[Version difference data]
<<<<

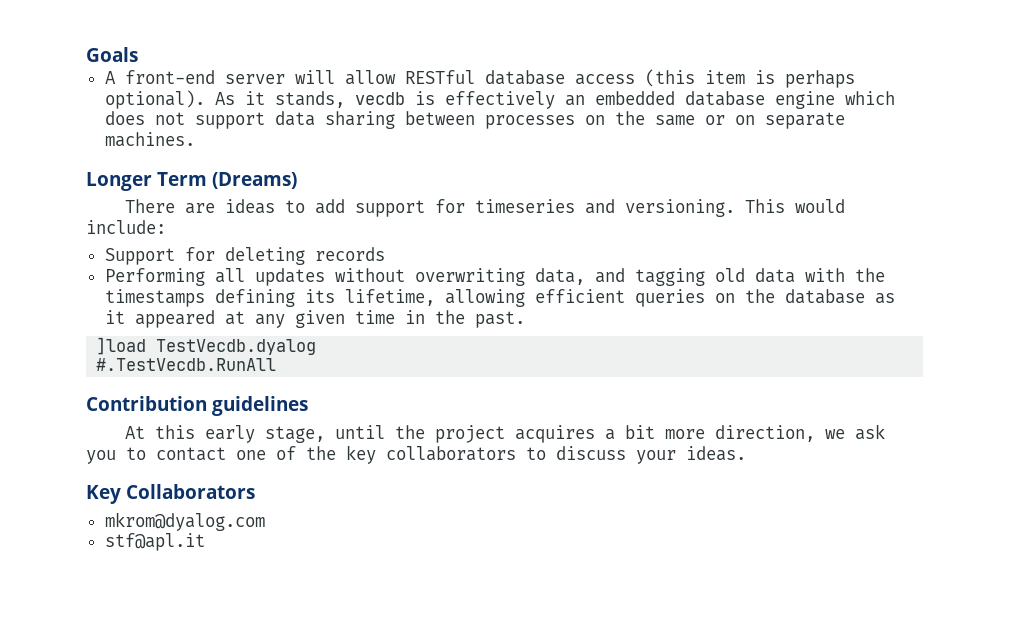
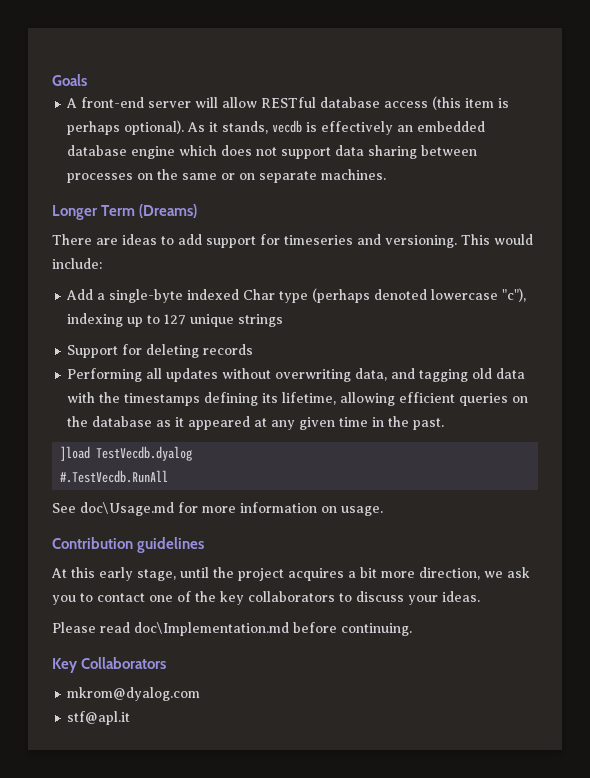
(166, 227) none -> [66,288,527,303] [67,313,284,327] // Add a single-byte indexed Char type (perhaps denoted lowercase "c"), indexing up to 127 unique strings
(277, 364) none -> [52,502,383,516] // See doc\Usage.md for more information on usage.
(746, 453) none -> [52,622,412,636] // Please read doc\Implementation.md before continuing.

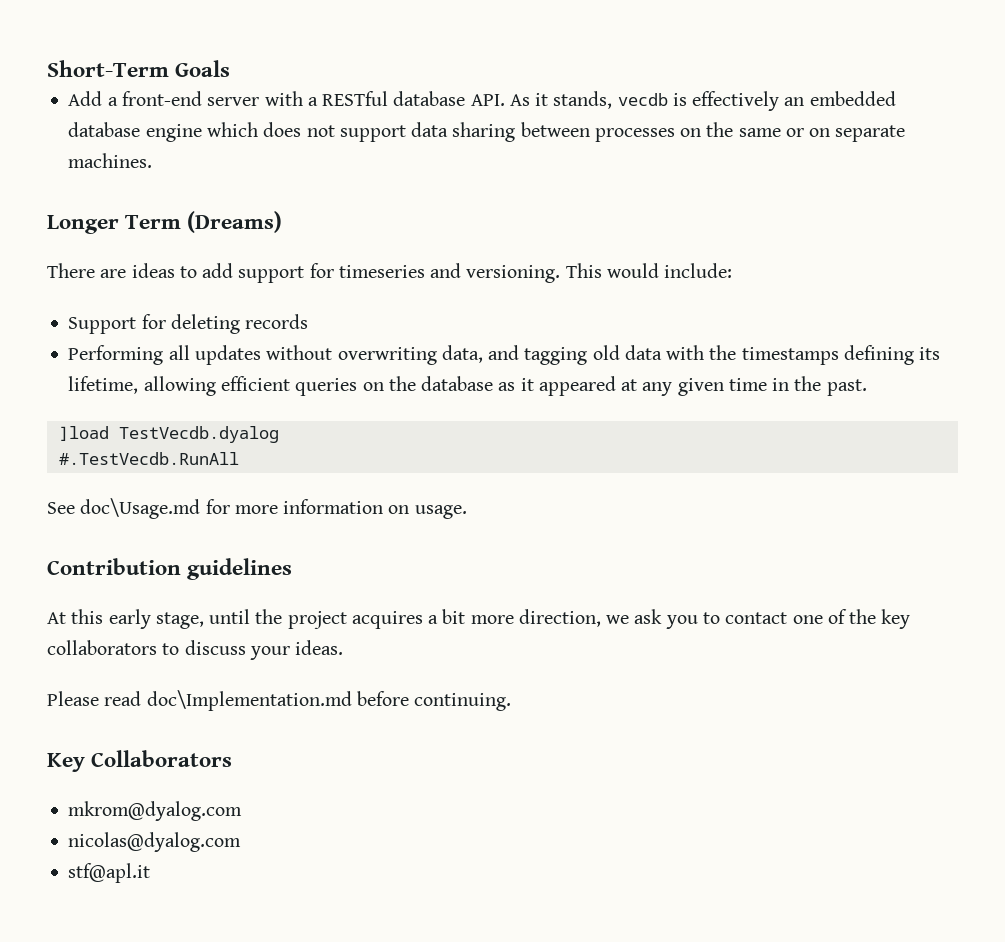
(52, 80) none -> [47,60,169,77] Short-Term
[66,96,510,110] [67,120,185,135] A front-end server will allow RESTful database access (this item is perhaps optional). -> [68,91,505,106] Add a front-end server with a RESTful database API.
[66,288,527,303] [67,313,284,327] // Add a single-byte indexed Char type (perhaps denoted lowercase "c"), indexing up to 127 unique strings -> (733, 270) none
(201, 694) none -> [68,832,242,852] // nicolas@dyalog.com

>>>>

> **What this task involves**: Considering only the data above, return the lines in which "unique" occurs.

> **Exercise answer**:
(166, 227) none -> [66,288,527,303] [67,313,284,327] // Add a single-byte indexed Char type (perhaps denoted lowercase "c"), indexing up to 127 unique strings
[66,288,527,303] [67,313,284,327] // Add a single-byte indexed Char type (perhaps denoted lowercase "c"), indexing up to 127 unique strings -> (733, 270) none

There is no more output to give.